• “Nuclear New Mexico, A Historical, Natural and Virtual Tour,” by M. Jimmie Killingsworth and Jacqueline S. Palmer. Photographs by James E. Frost (Texas A&M University Press). This book invites readers to opens their eyes and minds to rethink tourism in New Mexico. One story is the history of nuclear science and weapons in the state. The book talks about Los Alamos, where the first atomic bombs were built; the Trinity Site, ground zero of the first test of the bomb; and the underground Waste Isolation Pilot Plant, a permanent radioactive waste repository southeast of Carlsbad that is not a tourist destination. And Albuquerque, where Kirtland Army Airfield, later renamed Kirtland Air Force Base, was the transportation and communication hub of the military arm of the Manhattan Project. Adjoining the base is Sandia National Laboratories, the nuclear weapons research arm of Los Alamos National Laboratory.

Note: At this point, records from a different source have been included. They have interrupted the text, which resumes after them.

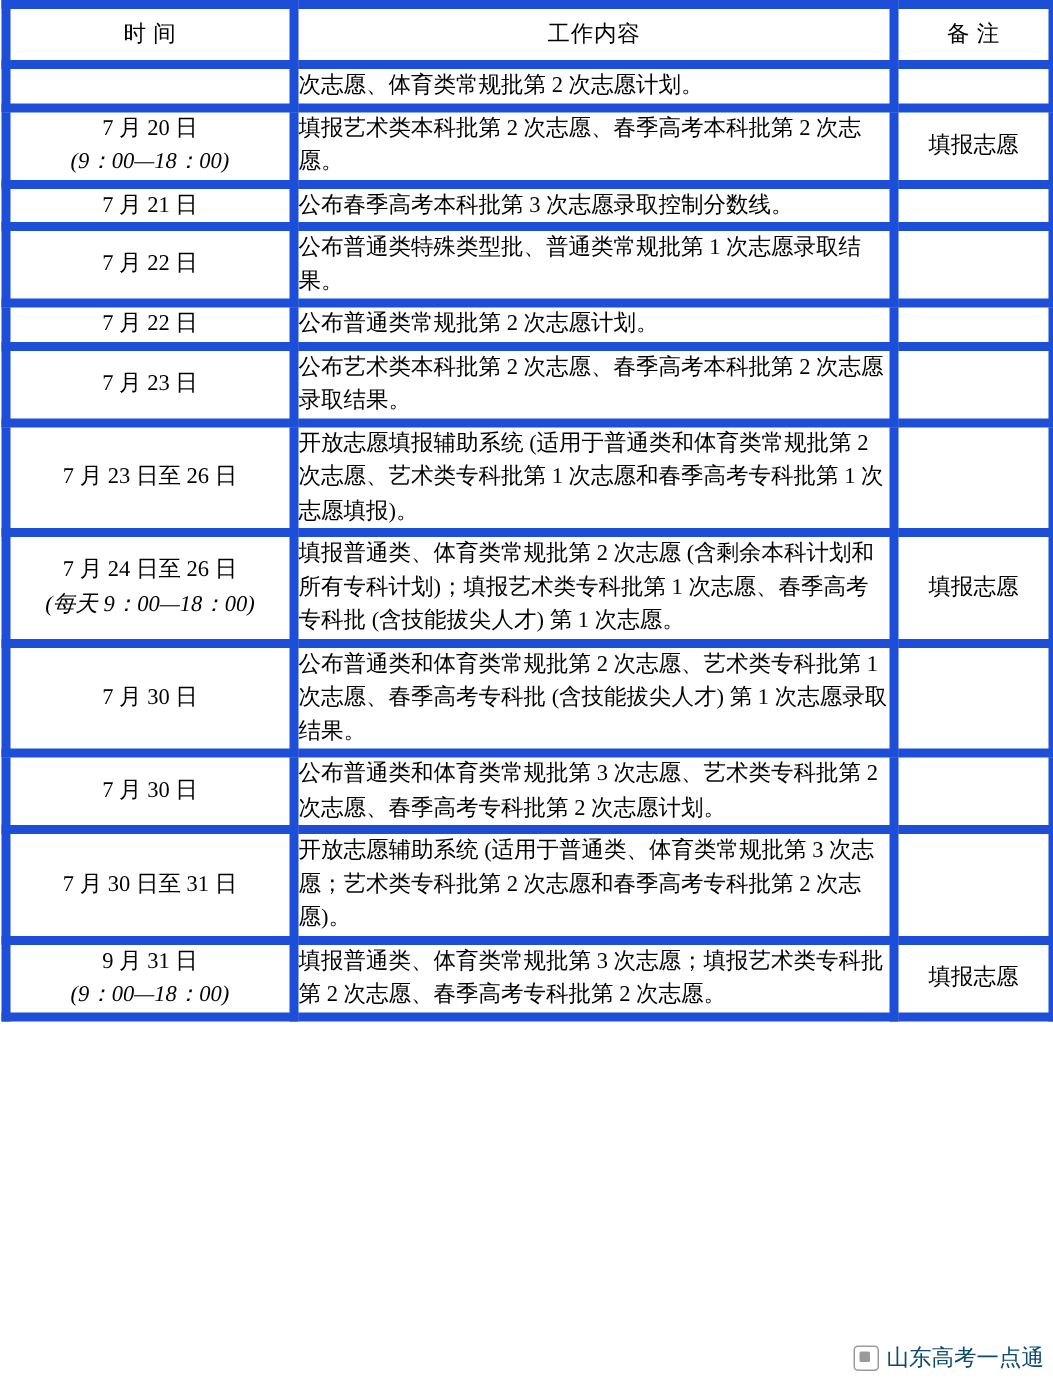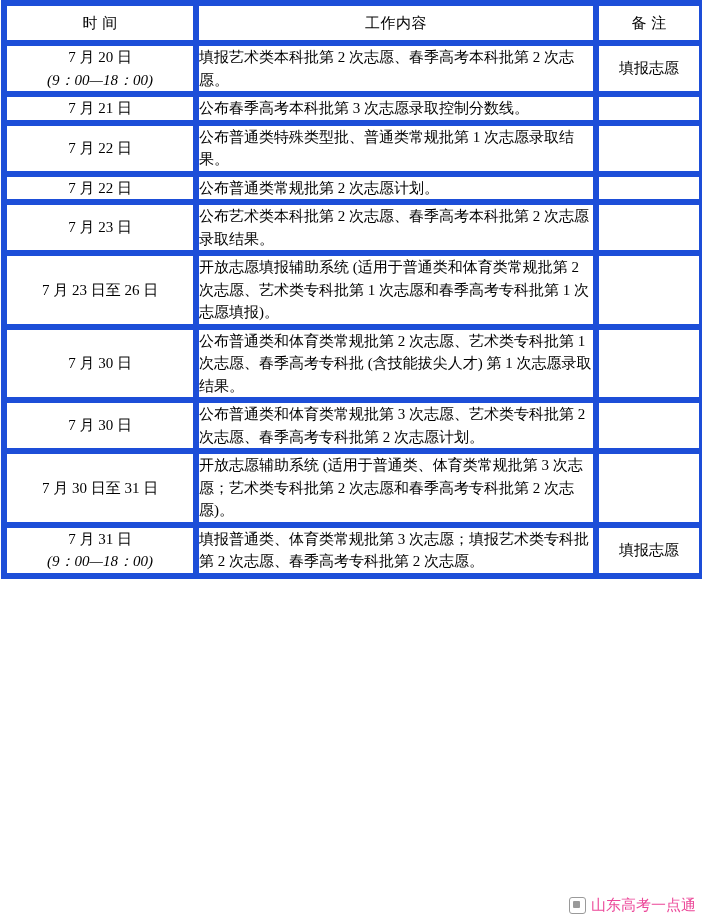--- a/index.html
+++ b/index.html
@@ -109,6 +109,11 @@
   </thead>
   <tbody>
     <tr>
+      <td class="time"><span></span><span class="line2"></span></td>
+      <td class="content">次志愿、体育类常规批第 2 次志愿计划。</td>
+      <td class="remark"></td>
+    </tr>
+    <tr>
       <td class="time"><span>7 月 20 日</span><span class="line2">(9：00—18：00)</span></td>
       <td class="content">填报艺术类本科批第 2 次志愿、春季高考本科批第 2 次志愿。</td>
       <td class="remark">填报志愿</td>

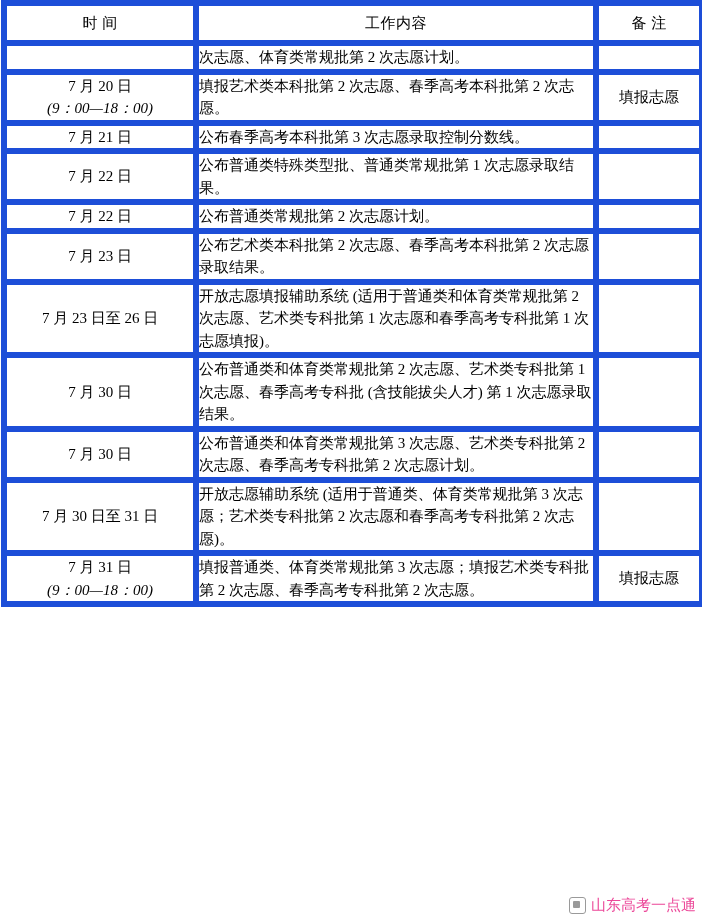--- a/index.html
+++ b/index.html
@@ -144,6 +144,11 @@
       <td class="remark"></td>
     </tr>
     <tr>
+      <td class="time"><span>7 月 24 日至 26 日</span><span class="line2">(每天 9：00—18：00)</span></td>
+      <td class="content">填报普通类、体育类常规批第 2 次志愿 (含剩余本科计划和所有专科计划)；填报艺术类专科批第 1 次志愿、春季高考专科批 (含技能拔尖人才) 第 1 次志愿。</td>
+      <td class="remark">填报志愿</td>
+    </tr>
+    <tr>
       <td class="time"><span>7 月 30 日</span><span class="line2"></span></td>
       <td class="content">公布普通类和体育类常规批第 2 次志愿、艺术类专科批第 1 次志愿、春季高考专科批 (含技能拔尖人才) 第 1 次志愿录取结果。</td>
       <td class="remark"></td>

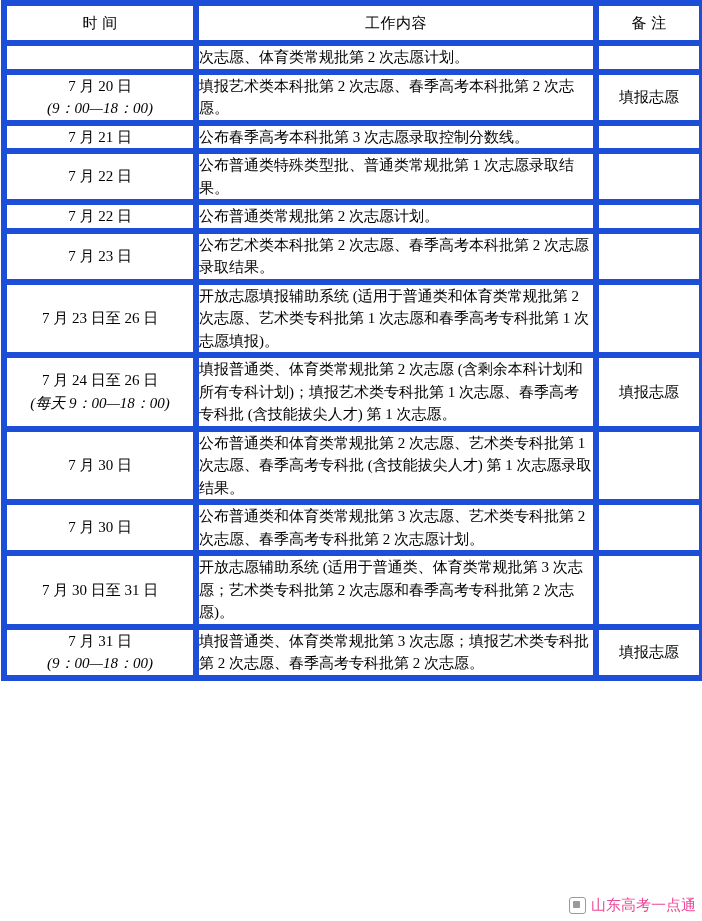--- a/index.html
+++ b/index.html
@@ -164,7 +164,7 @@
       <td class="remark"></td>
     </tr>
     <tr>
-      <td class="time"><span>7 月 31 日</span><span class="line2">(9：00—18：00)</span></td>
+      <td class="time"><span>9 月 31 日</span><span class="line2">(9：00—18：00)</span></td>
       <td class="content">填报普通类、体育类常规批第 3 次志愿；填报艺术类专科批第 2 次志愿、春季高考专科批第 2 次志愿。</td>
       <td class="remark">填报志愿</td>
     </tr>

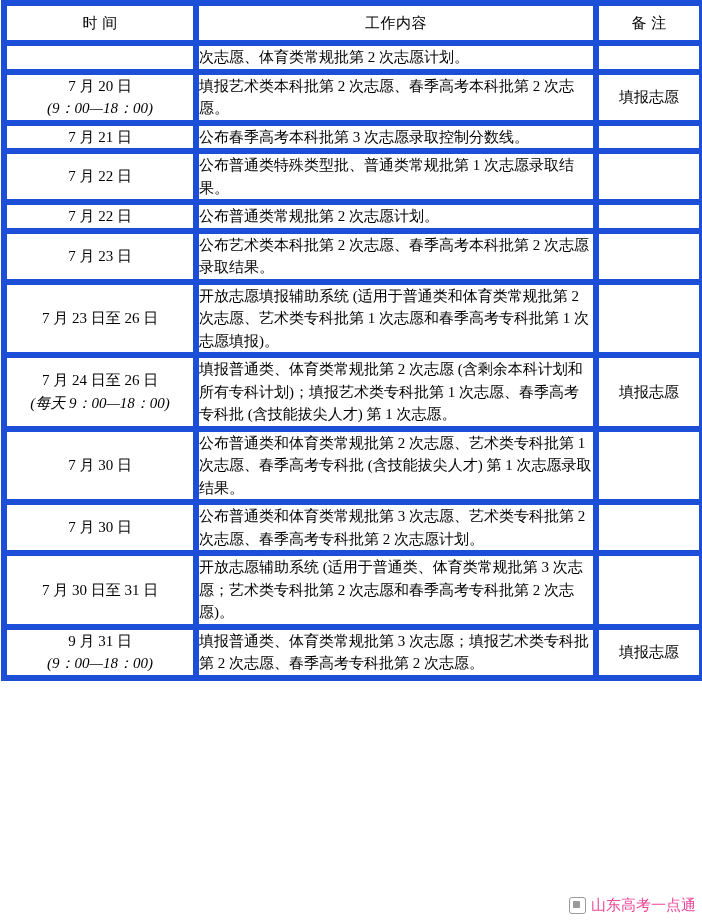--- a/index.html
+++ b/index.html
@@ -66,7 +66,7 @@
     bottom: 6px;
     font-family: "Liberation Sans", sans-serif;
     font-size: 15px;
-    color: #ec4899;
+    color: #0c4a6e;
     display: flex;
     align-items: center;
     gap: 5px;

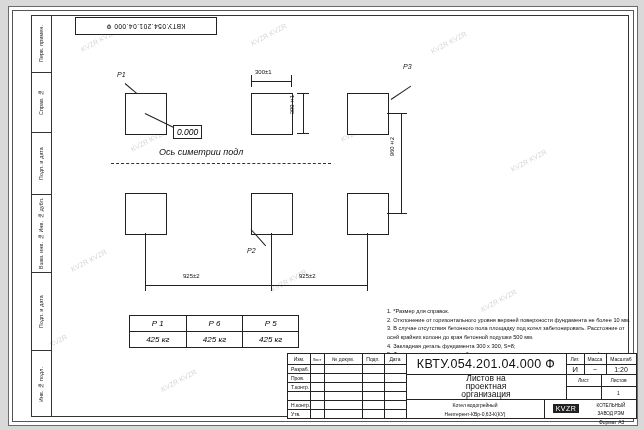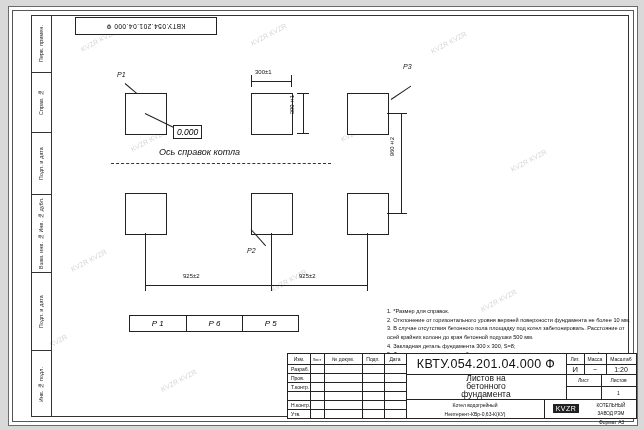--- a/index.html
+++ b/index.html
@@ -111,7 +111,7 @@
       <div class="ln" style="left:94px;top:98px;width:36px;height:1px;transform:rotate(26deg);transform-origin:left center;"></div>
       <div class="boxed" style="left:122px;top:110px;">0.000</div>
 
-      <div class="lbl lbl-it" style="left:108px;top:132px;font-size:9px;">Ось справок котла</div>
+      <div class="lbl lbl-it" style="left:108px;top:132px;font-size:9px;">Ось симетрии подл</div>
       <div class="dash" style="left:60px;top:148px;width:220px;"></div>
 
       <div class="ln" style="left:200px;top:66px;width:40px;height:1px;"></div>

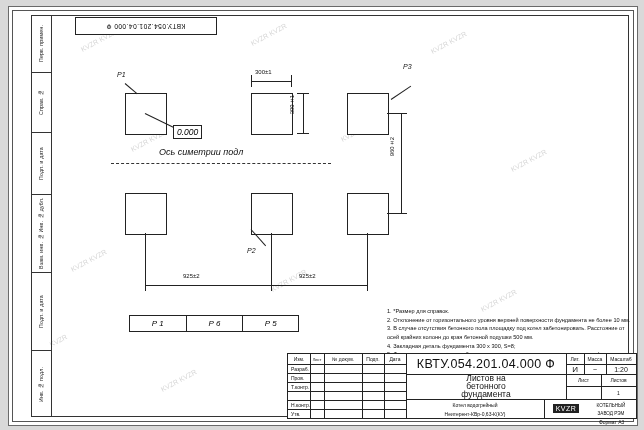--- a/index.html
+++ b/index.html
@@ -154,6 +154,11 @@
           <td class="hdr" style="width:57px;">Р 6</td>
           <td class="hdr" style="width:56px;">Р 5</td>
         </tr>
+        <tr>
+          <td>425 кг</td>
+          <td>425 кг</td>
+          <td>425 кг</td>
+        </tr>
       </tbody>
         </table>
 

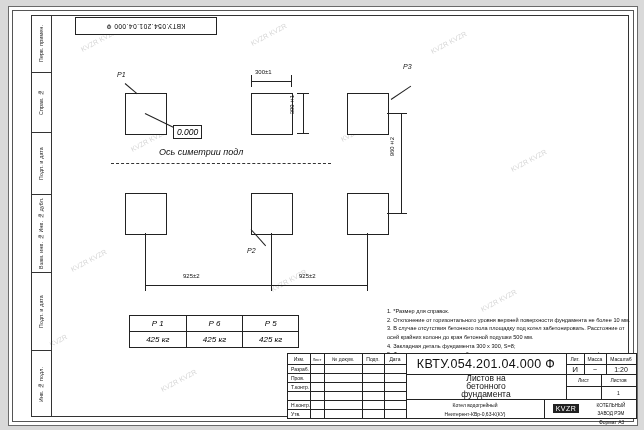--- a/index.html
+++ b/index.html
@@ -202,7 +202,7 @@
         <div class="cell code" style="left:118px;top:0;width:160px;height:20px;">КВТУ.054.201.04.000 Ф</div>
 
         <div class="cell ttl" style="left:118px;top:21px;width:160px;height:7px;">Листов на</div>
-        <div class="cell ttl" style="left:118px;top:29px;width:160px;height:7px;">бетонного</div>
+        <div class="cell ttl" style="left:118px;top:29px;width:160px;height:7px;">проектная</div>
         <div class="cell ttl" style="left:118px;top:37px;width:160px;height:7px;">фундамента</div>
 
         <div class="cell" style="left:278px;top:0;width:18px;height:10px;">Лит.</div>

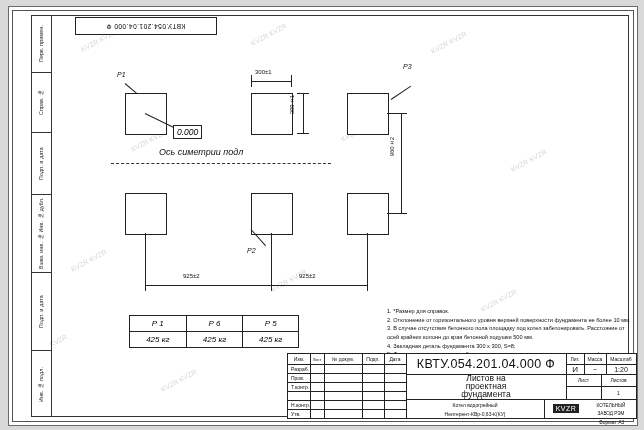--- a/index.html
+++ b/index.html
@@ -203,7 +203,7 @@
 
         <div class="cell ttl" style="left:118px;top:21px;width:160px;height:7px;">Листов на</div>
         <div class="cell ttl" style="left:118px;top:29px;width:160px;height:7px;">проектная</div>
-        <div class="cell ttl" style="left:118px;top:37px;width:160px;height:7px;">фундамента</div>
+        <div class="cell ttl" style="left:118px;top:37px;width:160px;height:7px;">организация</div>
 
         <div class="cell" style="left:278px;top:0;width:18px;height:10px;">Лит.</div>
         <div class="cell" style="left:296px;top:0;width:22px;height:10px;">Масса</div>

The other major tourism story is more public; it relates to the beauty of the natural landscape. The book suggests these two types of tourism share common physical paths because of proximity. Bandelier National Monument and Valles Caldera National Preserve bracket Los Alamos. Bosque del Apache National Wildlife Refuge is a stone’s throw from White Sands Missile Range, home of the Trinity Site. Carlsbad Caverns National Park isn’t far from WIPP. Kirtland AFB and Sandia Labs are near the Sandia Mountains (Cibola National Forest).
The authors, who live in El Prado, also explore lesser-known shared paths in the section called “The Shadow Tour.” It refers to “the more obscure crannies of Nuclear New Mexico,” such as Church Rock in the Grants Mineral Belt and nuclear sites close to iconic rock formations in the Four Corners region. “Here,” the book says, “the Cold War has definitely left its ruins – contaminated mining sites, abandoned towns, devastated lands, a legacy of illness, and not a little bitterness.”
• “Imagine a City That Remembers, The Albuquerque Rephotography Project,” by Anthony Anella and Mark C. Childs (University of New Mexico Press). Locations in photos from early and mid-20th century are photographed again, mostly in 1998 and some in 2017.
The meat of this project is the text, a set of essays on various subjects, among them Downtown, parks, water, urban sprawl and Central Avenue. The essays and images initially appeared in the Albuquerque Tribune in the late 1990s. They were republished in the 2000 book “Never Say Good-Bye.”
In this new volume, those images and essays are joined by photos and commentaries updated to 2017. The commentaries are food for thought on issues vital to thinking critically about the future of Albuquerque’s urban landscape. A documentary film should be made to help the community better understand the issues the book discusses.
Anella is an Albuquerque conservationist and architect. Childs is associate dean for research and a professor of architecture at UNM.
• “Gather the Night, Poems” by Katherine DiBella Seluja (UNM Press). In poetry, Seluja, a Santa Fe resident, writes a lament of the wrenching emotions in dealing with a brother’s mental illness over his lifetime. In the poem “News of a Brother’s Death,” Seluja writes, “Don’t kid yourself,/it’s nothing like a movie./No subtitles to clarify meaning,/no forewarning minor key.”
• “Homelands – Four Friends, Two Countries, and the Fate of the Great Mexican-American Migration” by Alfredo Corchado (Bloomsbury). The author is one of three Mexican men with one Mexican-American who first met in a Philadelphia restaurant in 1987 and have been meeting since.
The book, in what is part memoir, part journalism, discusses the four families’ stories about dealing with dual homelands and the larger drama of the last major wave of Mexican migration and its impact on the politics, economy and culture of the United States to the present.
Corchado is the award-winning Mexican border correspondent for the Dallas Morning News.